Friends of our, missionaries, have used a dark plastic container to heat the water during the day and then dribble/pour out later for a afternoon shower. But that was in warmer parts of the world. Considerably warmer.

That's all I have to offer. Oh, and we've used those collapsable water jugs for camping and for power outages, mostly to set up on edge of table of kitchen sink for a supply of pouring water (washing hands, dishes, etc). Walmart sells a blue plastic, STIFF, water container holding 5 gallons, with a adjustable spigot/twist thingy. This is far superior because the collapsable jugs cave in and fall into the sink or off the table as they empty.

Oh, and one more thing. If you want to prepare to endure trying times, you need to prepare yourself mentally first and foremost (I include spiritually in that as well). If you can not endure life without a hot shower for a long time, then you can't endure. Maybe you can endure more than you think. I bet you can. Try it. :o)

-- Programmer Farmer (, October 07, 1999.

Hi, Nicki,

You don't say what your water supply will be, but if you are going to have running water, you can put either coils, or a water heater insert in your wood stove or wood heater. I've heated my water this way, in the winter, for twenty out of the last twenty-four years. (I actually made my own wood heater, with one whole side of it two layers of steel, an inch apart; this "water jacket" heated more water than we could use, if the weather was very cold) If done right, you'll have so much hot water that you can't believe it. The only drawback is that the water jacket, coils, etc, tend to make your fire cooler, which makes it less efficient. I use solar/electric now in my new house, because the Quadrafire's outstanding efficiency would be destroyed by heating water. Unfortunately. My power bill is about twenty dollars a month higher because of this (except in the warm months, when I use solar)

You might talk to a wood heating store to find out more info.


-- Al K. Lloyd (, October 07, 1999.

You can use the pump sprayer for a shower, the kind you buy at lawn and garden depts to spray plants. We use one to spray our dogs with flea and tic dip. Will work great for a shower.

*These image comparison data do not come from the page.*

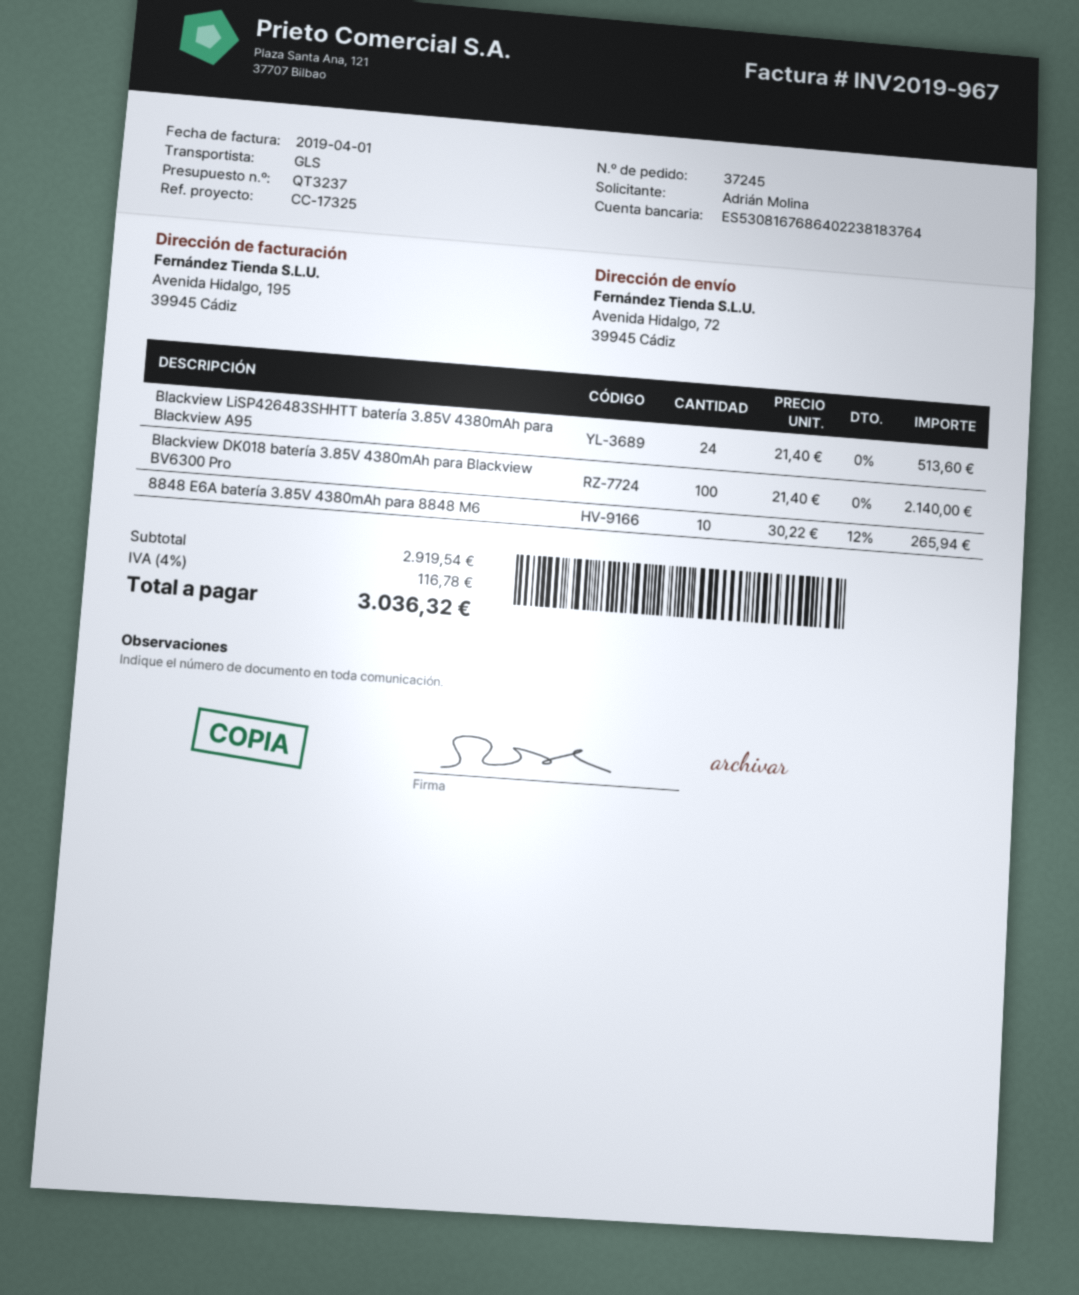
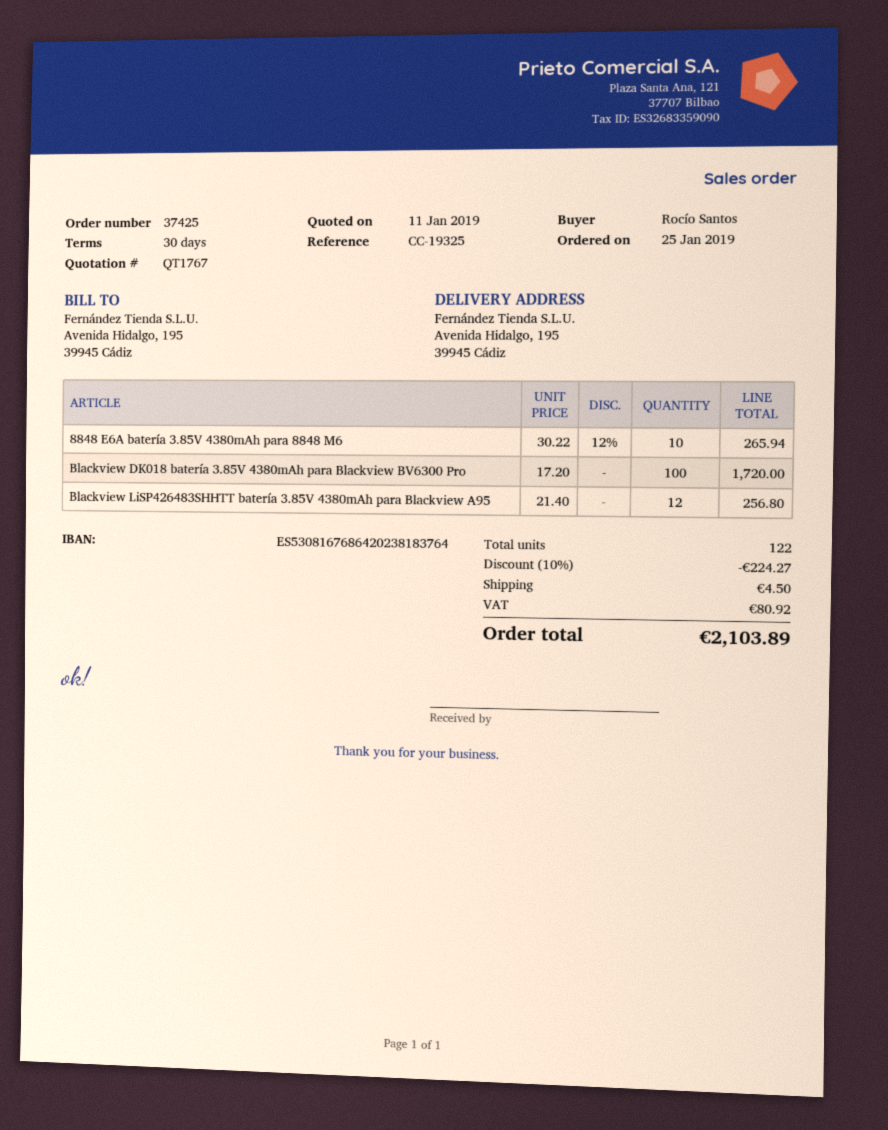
quote number: QT3237 -> QT1767
order number: 37245 -> 37425
reference: CC-17325 -> CC-19325
ordered by: Adrián Molina -> Rocío Santos
bank account: ES5308167686402238183764 -> ES5308167686420238183764
ship to: Avenida Hidalgo, 72, 39945 Cádiz -> Avenida Hidalgo, 195, 39945 Cádiz
Blackview LiSP426483SHHTT batería 3.85V 4380mAh para Blackview A95: 24 x 21.40 = 513.60 -> 12 x 21.40 = 256.80
Blackview DK018 batería 3.85V 4380mAh para Blackview BV6300 Pro: 100 x 21.40 = 2140.00 -> 100 x 17.20 = 1720.00
discount: none -> 10% = 224.27
shipping: none -> 4.50
tax: 116.78 -> 80.92
total: 3036.32 -> 2103.89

-- Carol (, October 07, 1999.

If you have a hnd pump, you are half way there. If you have a non- electric ignition, propane-fired hot water heater and can do some plumbing you can have your showers. Remember to keep the water heater shut off until you need to use the shower so that you can save your fuel.

What you'll need to do is to put a water tank, like a fifty gallon drum with a hose connection at its base of water, upstairs so that there will be water flow to the shower. Then pump the container full of water. Have the other end of the hose connected to your house water system with a faucet adapter on the kitchen sink.

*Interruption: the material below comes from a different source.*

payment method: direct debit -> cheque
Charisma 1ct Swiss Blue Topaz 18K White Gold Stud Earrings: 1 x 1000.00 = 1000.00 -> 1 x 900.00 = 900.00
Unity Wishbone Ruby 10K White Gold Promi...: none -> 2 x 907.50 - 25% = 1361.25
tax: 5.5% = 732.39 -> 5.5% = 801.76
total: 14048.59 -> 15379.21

Your shower needs to be at least one floor below the water tank. Turn on the water to from the tank and the faucet you're connected to. Then light the water heater and let it heat up. Once you have hot water you can shower, but you'll need to keep someone pumping the tank full while you shower.

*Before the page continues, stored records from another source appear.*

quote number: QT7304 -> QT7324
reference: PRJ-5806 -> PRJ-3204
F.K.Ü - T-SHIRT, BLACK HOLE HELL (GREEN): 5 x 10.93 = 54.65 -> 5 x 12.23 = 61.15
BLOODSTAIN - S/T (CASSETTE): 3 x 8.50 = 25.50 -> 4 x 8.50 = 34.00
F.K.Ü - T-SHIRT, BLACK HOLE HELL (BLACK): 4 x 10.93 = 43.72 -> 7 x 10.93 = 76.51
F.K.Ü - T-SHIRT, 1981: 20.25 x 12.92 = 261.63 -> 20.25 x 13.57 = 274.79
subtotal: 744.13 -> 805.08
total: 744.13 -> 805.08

This kind of system could work well enough for everyone to get a once- a-week luxury shower, but it's a lot of work for everyday. Now if you've got the luxury of a spring-fed water system (common around here) then your only concern would be conserving fuel.

And trust me, I'm working on developing a spring at our place as soon as I can muster the bucks. 'Cause I like my hot showers, too.


-- Wildweasel (, October 07, 1999.

Thanks for the great ideas. I am going to print out the thread to show my husband. I'm sure he would miss his showers too! Maybe the thought will motivate him to implement one of these ideas.

Thanks for the advice Programmer Farmer. Trust me, I am a survivor - but I am also much more pleasant to be around after my shower & coffee :-)


-- Nicki (, October 07, 1999.

Kmart and Wallmart sell two gallon camping shower bags. Put in hot water and hang in your shower. I have already used it and tested it. It workes great!!!

-- freddie (, October 08, 1999.


Cheaper than Dirt has the Swiss water bags(Black rubberized nylon). They say Nur Fur Trinkwasser(not for drinking water) and they are set up to be filled with about 4 gallons of water and then set in the sun. At the end of the day you hang them in the overhead and take a hot shower. I think you could put them in a breadbox solar collecter and have more than enough hot water for the shower.

-- nine (, October 08, 1999.

IF you have a COMPLIANT sig other, hot showers will be no problem. Large garden watering can, water heated any way you want and the cleaning games begin. the ONLY dreawback is that you may need to repeat the shower procedure a bit later...... nudge nudge wink wink (the cats understood about the baths but they didn't understand about all the water first.....)


-- Chuck, a night driver (, October 11, 1999.

Scrounge a broken water heater from the tip or next street throw-out day. Remove nice outer case and fiberglass insulation. You should be left with a steel or copper water tank. Install on an outdoors stone fireplace. Connect piping so cold water from a header tank (a 55-gal/200l drum is OK, maybe 15 feet high) will supply cold water under pressure to the inlet connection. Connect heater tank's water outlet to your shower hot tap. It takes me about 1 hour to run the fire to heat the water for my showers, usually every 2nd day. (There is enough water for several people so much heat is wasted.) Mine is an old electric heater, so I laid it horizontally. A friend uses an old gas heater; that's better because it has a funnel up the centre. He built his vertically and surrounded it with corregated iron, and it takes about 20 minutes for a hot shower. This is in the boonies of Queensland, Australia, where ingenuity has to replace money. Have fun!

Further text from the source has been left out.